┌─ Extracted material

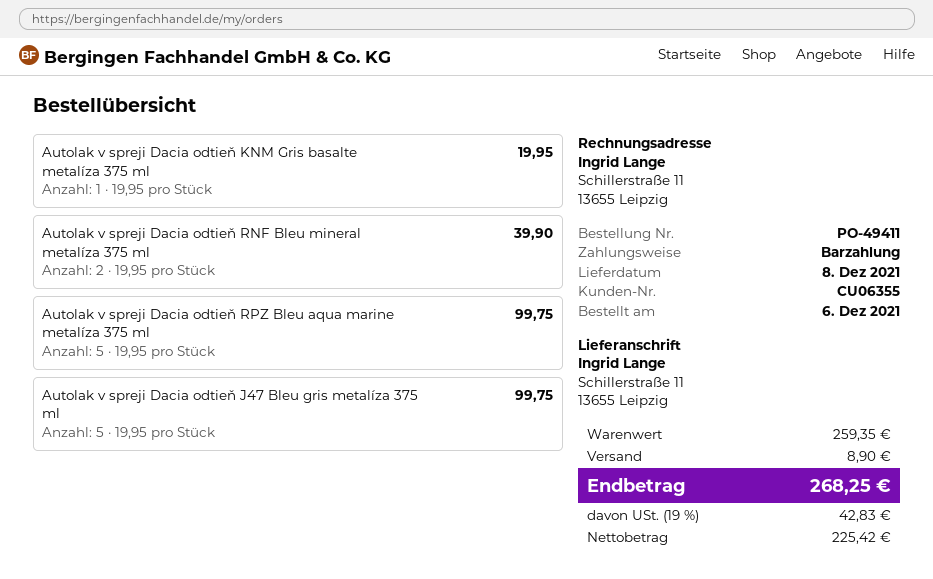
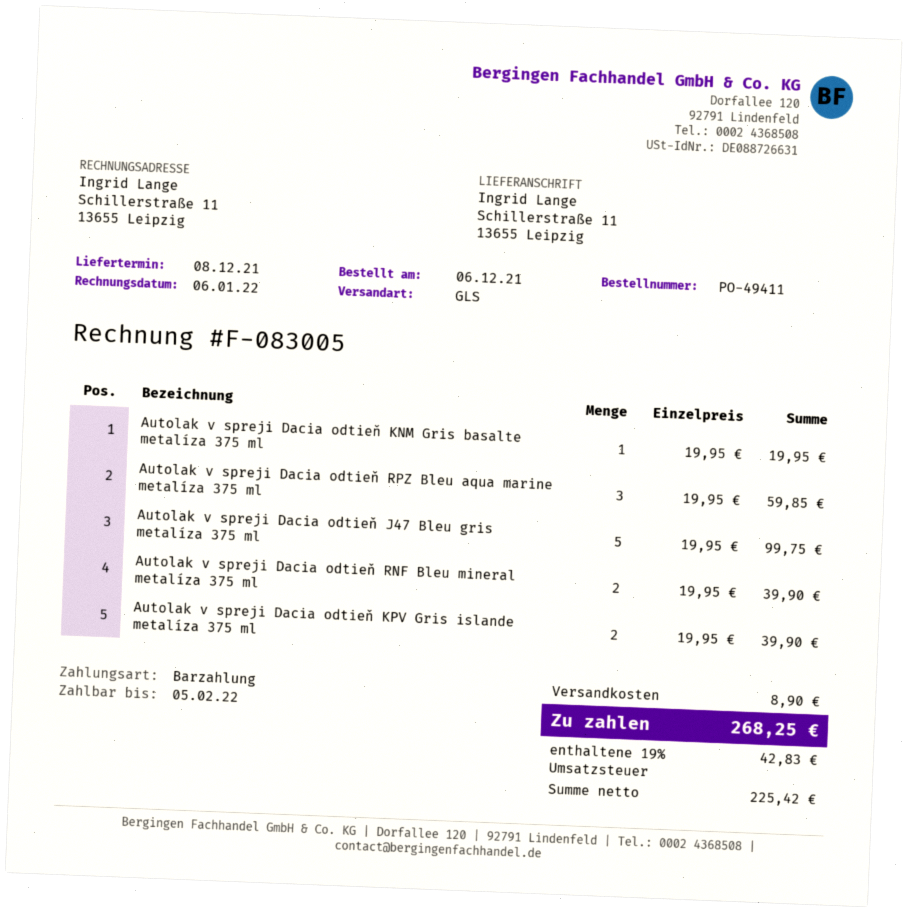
Autolak v spreji Dacia odtieň RPZ Bleu aqua marine metalíza 375 ml: 5 x 19.95 = 99.75 -> 3 x 19.95 = 59.85
Autolak v spreji Dacia odtieň KPV Gris islande metalíza 375 ml: none -> 2 x 19.95 = 39.90

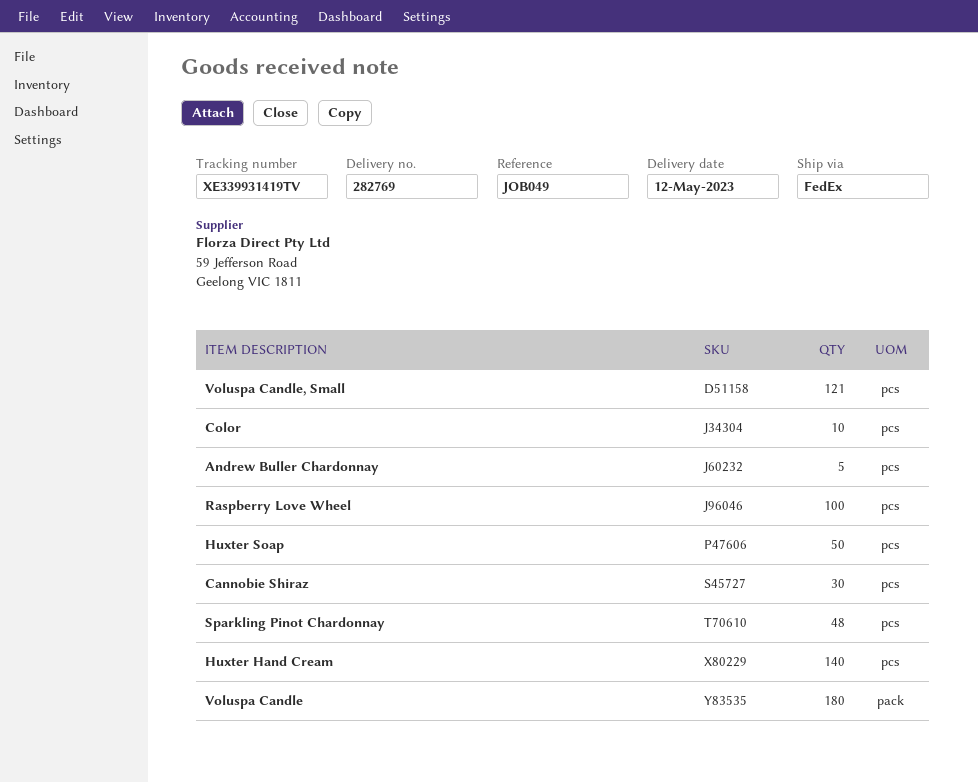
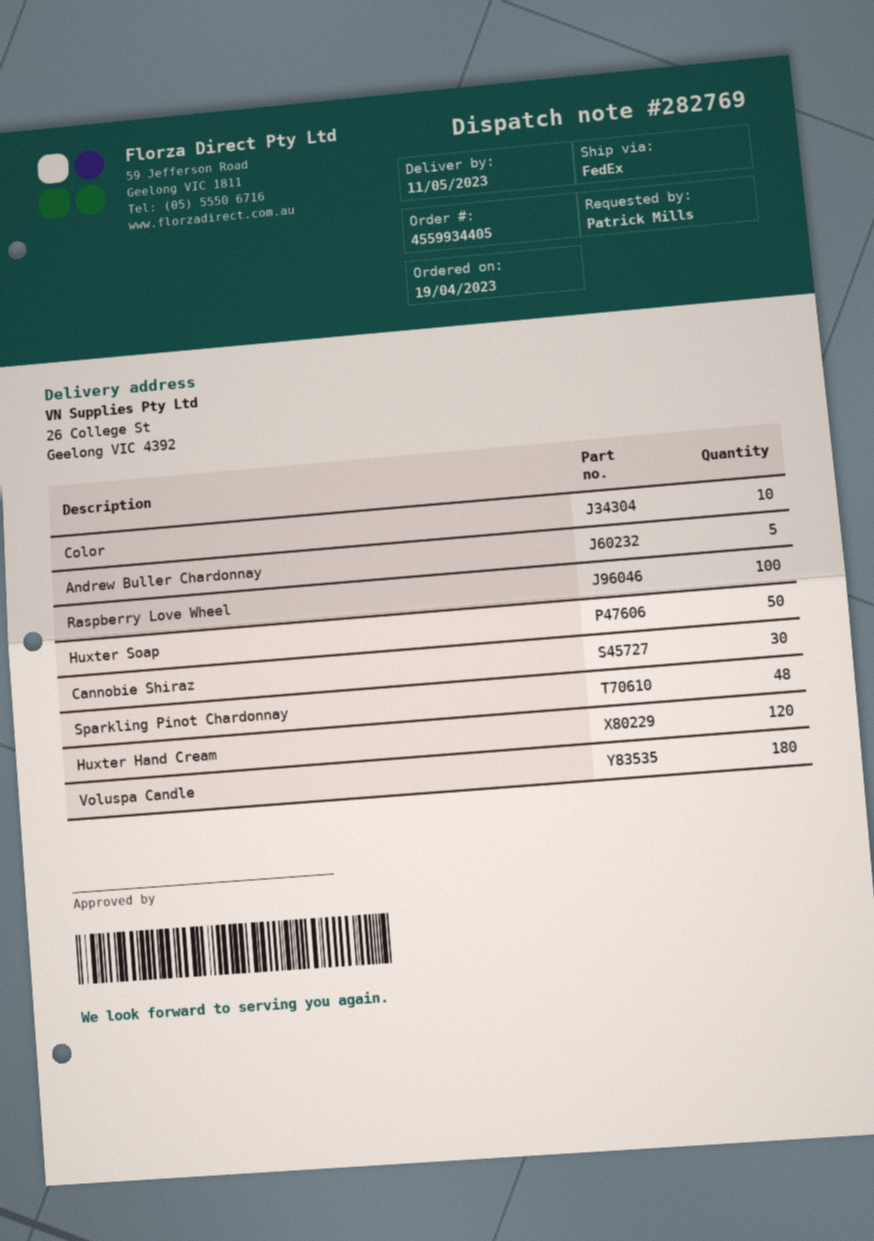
delivery date: 2023-05-12 -> 2023-05-11
Voluspa Candle, Small: 121 -> none
Huxter Hand Cream: 140 -> 120

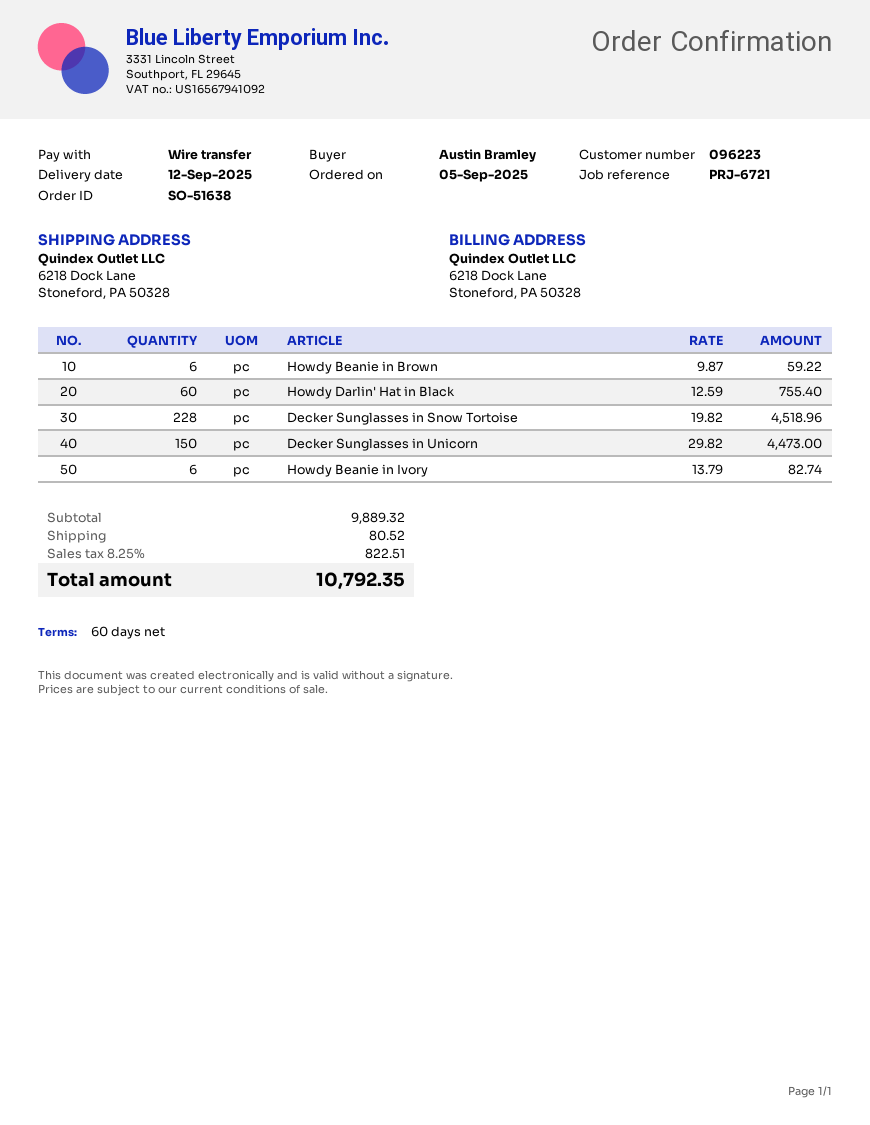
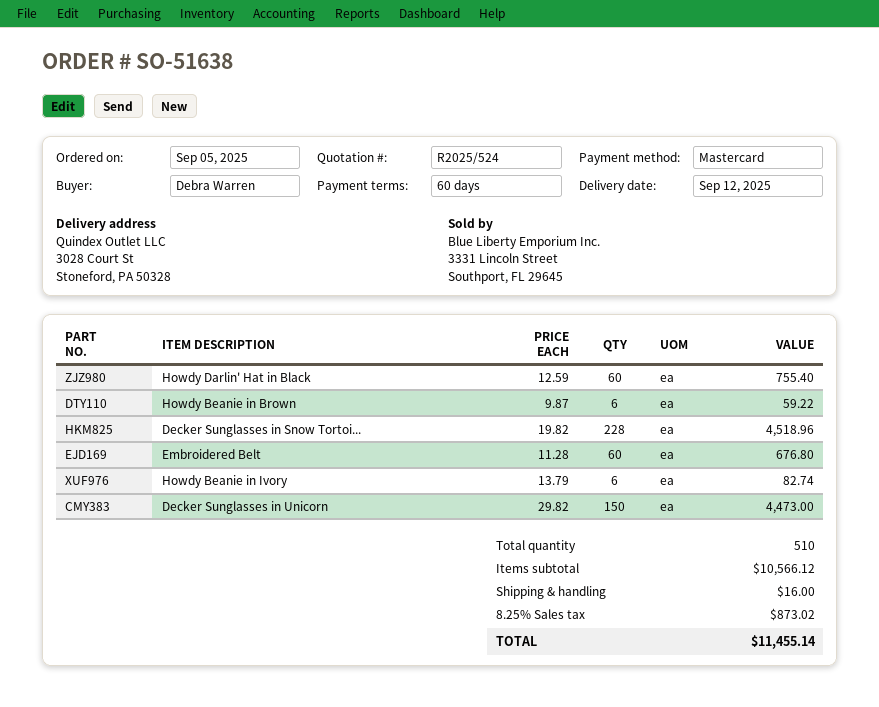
ordered by: Austin Bramley -> Debra Warren
payment method: bank transfer -> Mastercard
ship to: 6218 Dock Lane, Stoneford, PA 50328 -> 3028 Court St, Stoneford, PA 50328
Embroidered Belt: none -> 60 x 11.28 = 676.80
subtotal: 9889.32 -> 10566.12
shipping: 80.52 -> 16.00
tax: 8.25% = 822.51 -> 8.25% = 873.02
total: 10792.35 -> 11455.14

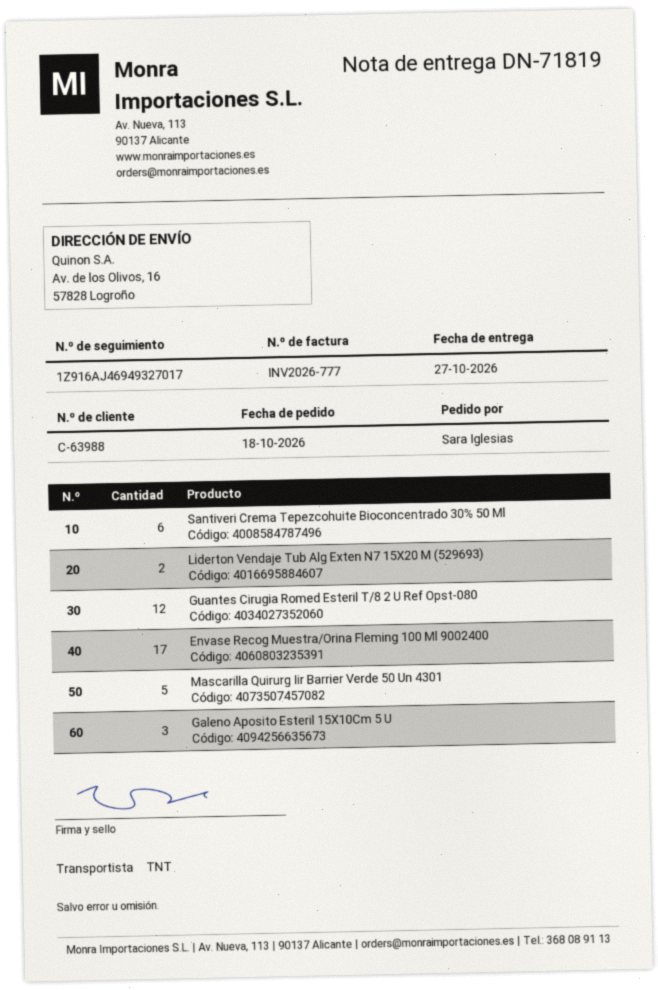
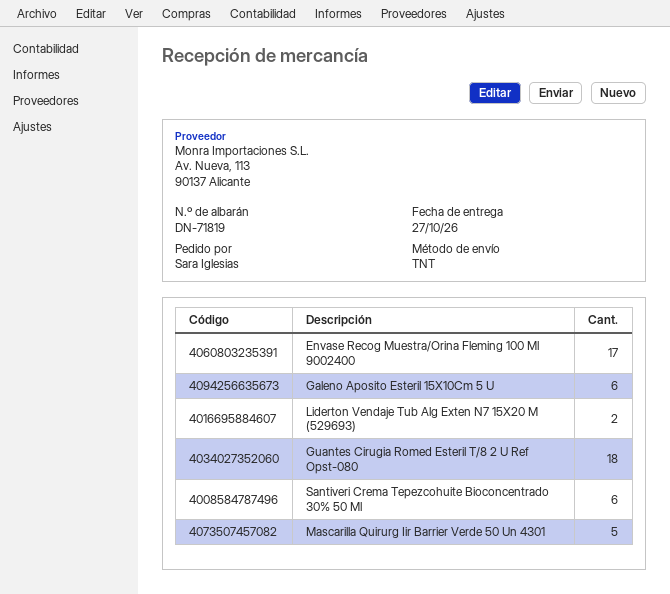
Guantes Cirugia Romed Esteril T/8 2 U Ref Opst-080: 12 -> 18
Galeno Aposito Esteril 15X10Cm 5 U: 3 -> 6

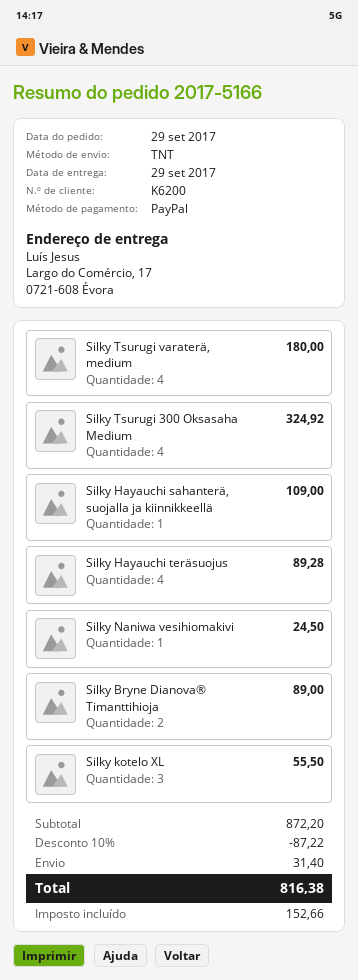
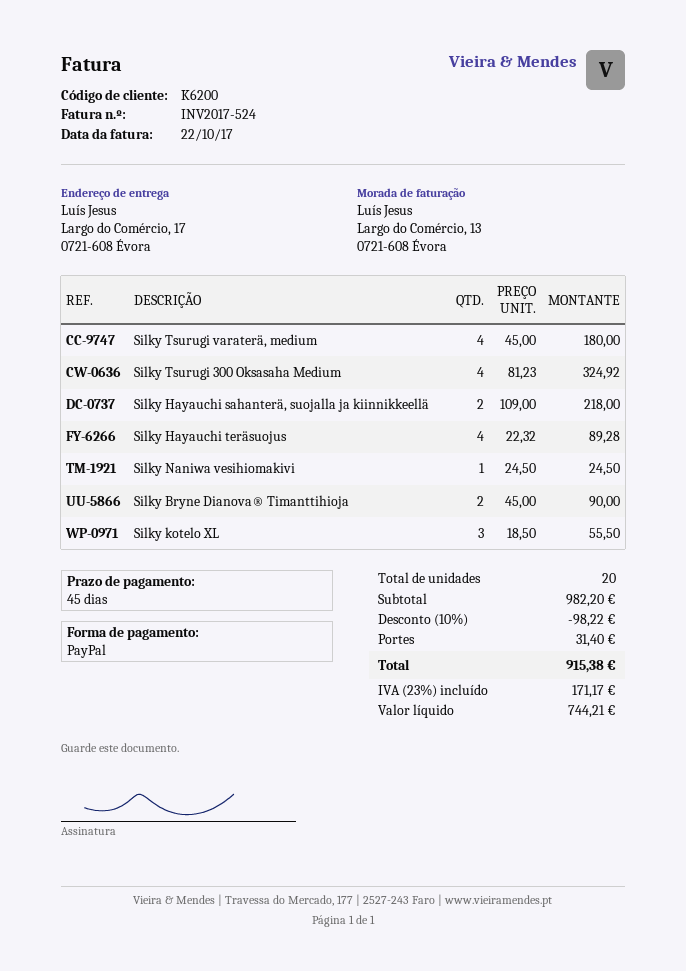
Silky Hayauchi sahanterä, suojalla ja kiinnikkeellä: 1 for 109.00 -> 2 for 218.00
Silky Bryne Dianova® Timanttihioja: 2 for 89.00 -> 2 for 90.00
subtotal: 872.20 -> 982.20
discount: 10% = 87.22 -> 10% = 98.22
tax: 152.66 -> 171.17
total: 816.38 -> 915.38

└─

§ **What the task requires**: Whenever images occur above, omit them and retype each line exactly as it stands.

§ **Answer to this problem**:
Autolak v spreji Dacia odtieň RPZ Bleu aqua marine metalíza 375 ml: 5 x 19.95 = 99.75 -> 3 x 19.95 = 59.85
Autolak v spreji Dacia odtieň KPV Gris islande metalíza 375 ml: none -> 2 x 19.95 = 39.90

delivery date: 2023-05-12 -> 2023-05-11
Voluspa Candle, Small: 121 -> none
Huxter Hand Cream: 140 -> 120

ordered by: Austin Bramley -> Debra Warren
payment method: bank transfer -> Mastercard
ship to: 6218 Dock Lane, Stoneford, PA 50328 -> 3028 Court St, Stoneford, PA 50328
Embroidered Belt: none -> 60 x 11.28 = 676.80
subtotal: 9889.32 -> 10566.12
shipping: 80.52 -> 16.00
tax: 8.25% = 822.51 -> 8.25% = 873.02
total: 10792.35 -> 11455.14

Guantes Cirugia Romed Esteril T/8 2 U Ref Opst-080: 12 -> 18
Galeno Aposito Esteril 15X10Cm 5 U: 3 -> 6

Silky Hayauchi sahanterä, suojalla ja kiinnikkeellä: 1 for 109.00 -> 2 for 218.00
Silky Bryne Dianova® Timanttihioja: 2 for 89.00 -> 2 for 90.00
subtotal: 872.20 -> 982.20
discount: 10% = 87.22 -> 10% = 98.22
tax: 152.66 -> 171.17
total: 816.38 -> 915.38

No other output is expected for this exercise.